Application of a novel urine DNA predictor for non-invasive early diagnosis and monitoring minimal residual disease in upper tract urothelial carcinoma
10.3760/cma.j.cn112330-20230629-00235
- VernacularTitle:一项新型基于尿液的utLIFE检测模型在UTUC早期诊断及术后监测中的价值研究
- Author:
Wei ZUO
1
;
Xuanjun GUO
;
Qi TANG
;
Wei YU
;
Yi SONG
;
Xuesong LI
;
Liqun ZHOU
;
Zhisong HE
Author Information
1. 北京大学第一医院泌尿外科 北京大学泌尿外科研究所 国家泌尿男生殖系肿瘤研究中心,北京 100034
- Keywords:
Upper tract urothelial carcinoma;
Urine tumor DNA;
Liquid biopsy;
Early diagnosis
- From:
Chinese Journal of Urology
2023;44(9):661-664
- CountryChina
- Language:Chinese
-
Abstract:
Objective:To study the value of urine-based multi-dimensional bioinformatics evaluation model (utLIFE model) in early diagnosis and postoperative monitoring of upper urinary tract urothelial carcinoma (UTUC).Methods:Morning urine samples of patients clinically diagnosed with UTUC without bladder cancer from Peking University First Hospital from August 2022 to October 2022 were collected. Urine samples were collected before and after surgery, and DNA was extracted for gene sequencing. The utLIFE model previously constructed by our center was used to calculate the score, based on 155 gene mutation sites and copy number variation, and the score ≥60 was defined as utLIFE positive.
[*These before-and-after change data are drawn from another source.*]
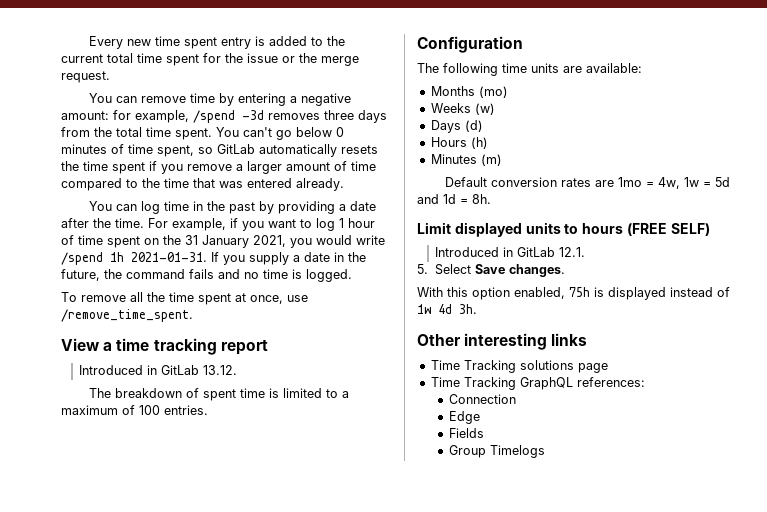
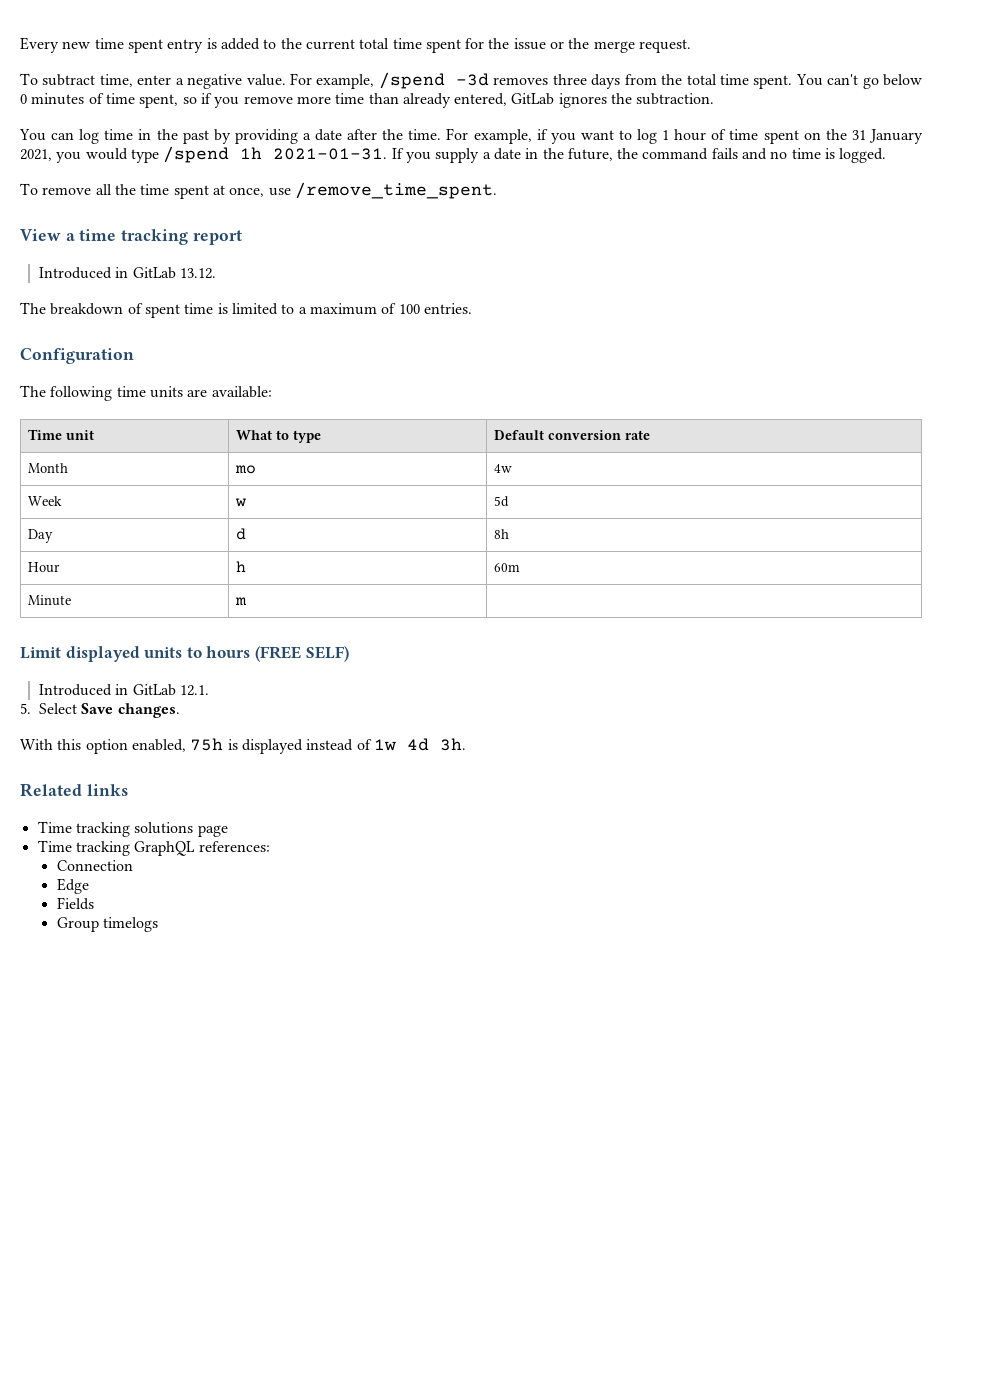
- You can remove time by entering a negative amount: for example, /spend -3d removes three days from the total time spent.
+ To subtract time, enter a negative value. For example, /spend -3d removes three days from the total time spent.
- You can't go below 0 minutes of time spent, so GitLab automatically resets the time spent if you remove a larger amount of time compared to the time that was entered already.
+ You can't go below 0 minutes of time spent, so if you remove more time than already entered, GitLab ignores the subtraction.
- For example, if you want to log 1 hour of time spent on the 31 January 2021, you would write /spend 1h 2021-01-31.
+ For example, if you want to log 1 hour of time spent on the 31 January 2021, you would type /spend 1h 2021-01-31.
- Months (mo)
- Weeks (w)
- Days (d)
- Hours (h)
- Minutes (m)
- Default conversion rates are 1mo = 4w, 1w = 5d and 1d = 8h.
+ Time unit | What to type | Default conversion rate
+ Month | mo | 4w
+ Week | w | 5d
+ Day | d | 8h
+ Hour | h | 60m
+ Minute | m |
- Other interesting links
+ Related links
- Time Tracking solutions page
+ Time tracking solutions page
- Time Tracking GraphQL references:
+ Time tracking GraphQL references:
- Group Timelogs
+ Group timelogs

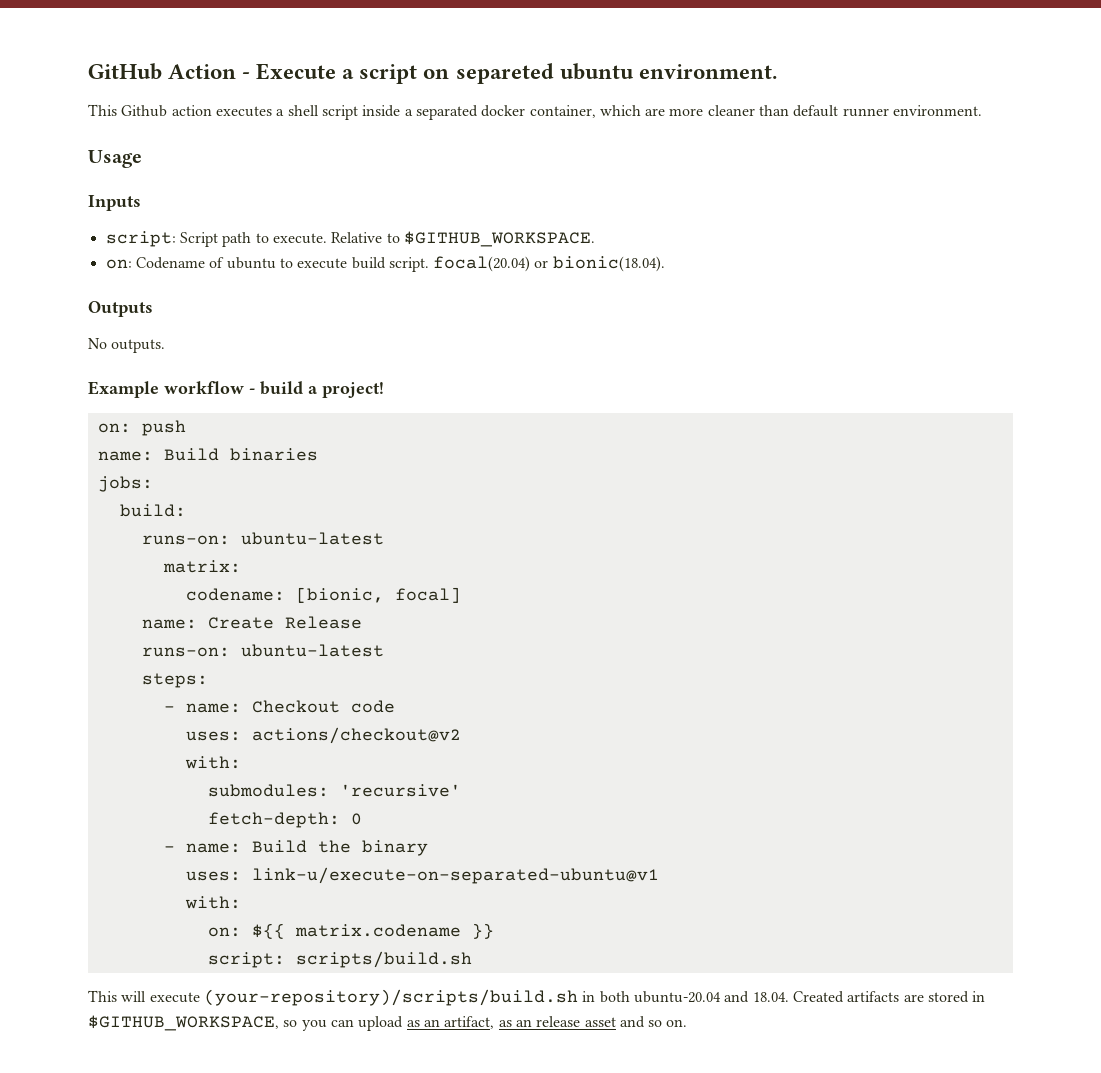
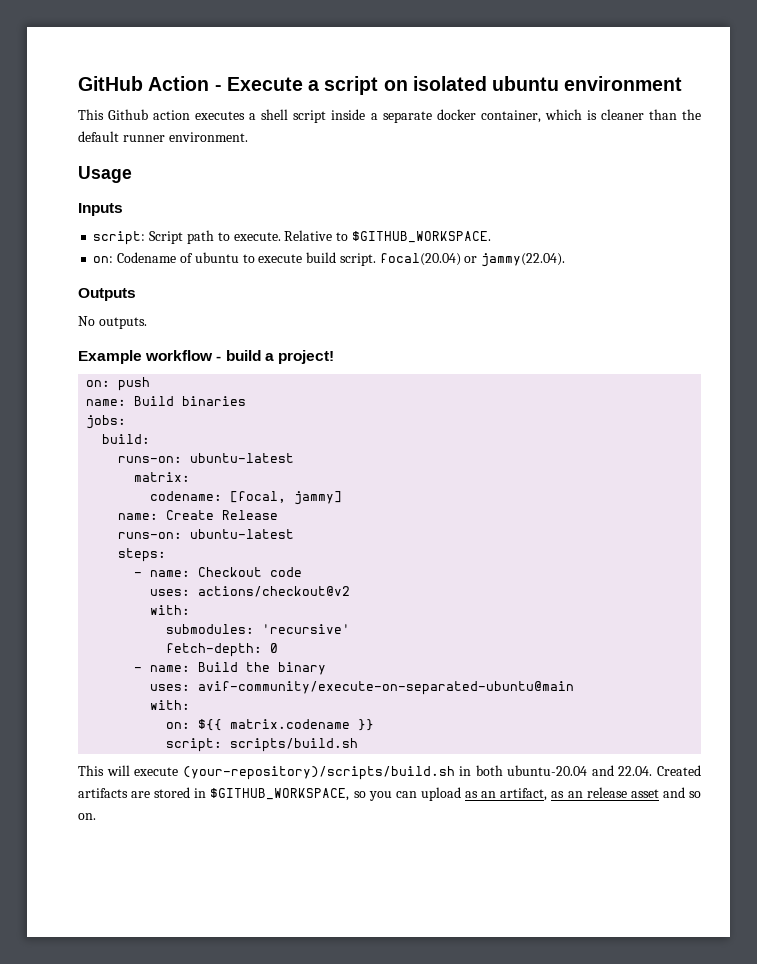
- GitHub Action - Execute a script on separeted ubuntu environment.
+ GitHub Action - Execute a script on isolated ubuntu environment
- This Github action executes a shell script inside a separated docker container, which are more cleaner than default runner environment.
+ This Github action executes a shell script inside a separate docker container, which is cleaner than the default runner environment.
- on: Codename of ubuntu to execute build script. focal(20.04) or bionic(18.04).
+ on: Codename of ubuntu to execute build script. focal(20.04) or jammy(22.04).
- codename: [bionic, focal]
+ codename: [focal, jammy]
- uses: link-u/execute-on-separated-ubuntu@v1
+ uses: avif-community/execute-on-separated-ubuntu@main
- This will execute (your-repository)/scripts/build.sh in both ubuntu-20.04 and 18.04. Created artifacts are stored in $GITHUB_WORKSPACE, so you can upload as an artifact, as an release asset and so on.
+ This will execute (your-repository)/scripts/build.sh in both ubuntu-20.04 and 22.04. Created artifacts are stored in $GITHUB_WORKSPACE, so you can upload as an artifact, as an release asset and so on.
The sensitivity of utLIFE model in diagnosis of UTUC was analyzed with postoperative pathology as the gold standard. The utLIFE scores before and after operation were also compared.Results:A total of 53 patients were included in this study, all of whom were confirmed as UTUC by postoperative pathology. The median age of patients was 66 (59, 72) years. Twenty-four cases (45.3%) of UTUC tumors were located in the renal pelvis, 26 cases (49.1%) were located in the ureter, and 2 cases (5.7%)involved both ureter and renal pelvis. There were 27 patients (50.9%) at T 1stage and 26 patients (49.1%) at ≥T 2 stage. Preoperative utLIFE score of 53 patients was 79 (70, 84). The sensitivity of preoperative utLIFE diagnosis of UTUC was 96.2% (51/53). utLIFE showed similar high sensitivity in T 1 stage and ≥T 2 stage [100.0% (27/27) vs. 92.3% (24/26), P=0.236], in N 0 and ≥N 1 stage [ 95.0% (38/40) vs. 100.0% (5/5), P=1.000]. In addition, the sensitivity of preoperative utLIFE was higher than that of urine cytology [ 95.2% (20/21) vs. 23.8% (5/21). P<0.001], fluorescence in situ hybridization (FISH) [ 92.6% (25/27) vs. 55.5% (15/27), P=0.004] and ureteroscopy [ 86.7% (13/15) vs. 60.0% (9/15), P=1.000]. A total of 45 patients postoperative utLIFE samples were collected, and the postoperative utLIFE score was significantly lower than that of preoperative [ 36 (18, 61) vs. 79 (70, 84), P<0.001]. Conclusions:utLIFE, as a non-invasive urine DNA bioinformatics assessment model, is significantly superior to cytology and FISH in early detection and has high sensitivity in diagnosis of UTUC, and can reflect perioperative minimal residual disease levels.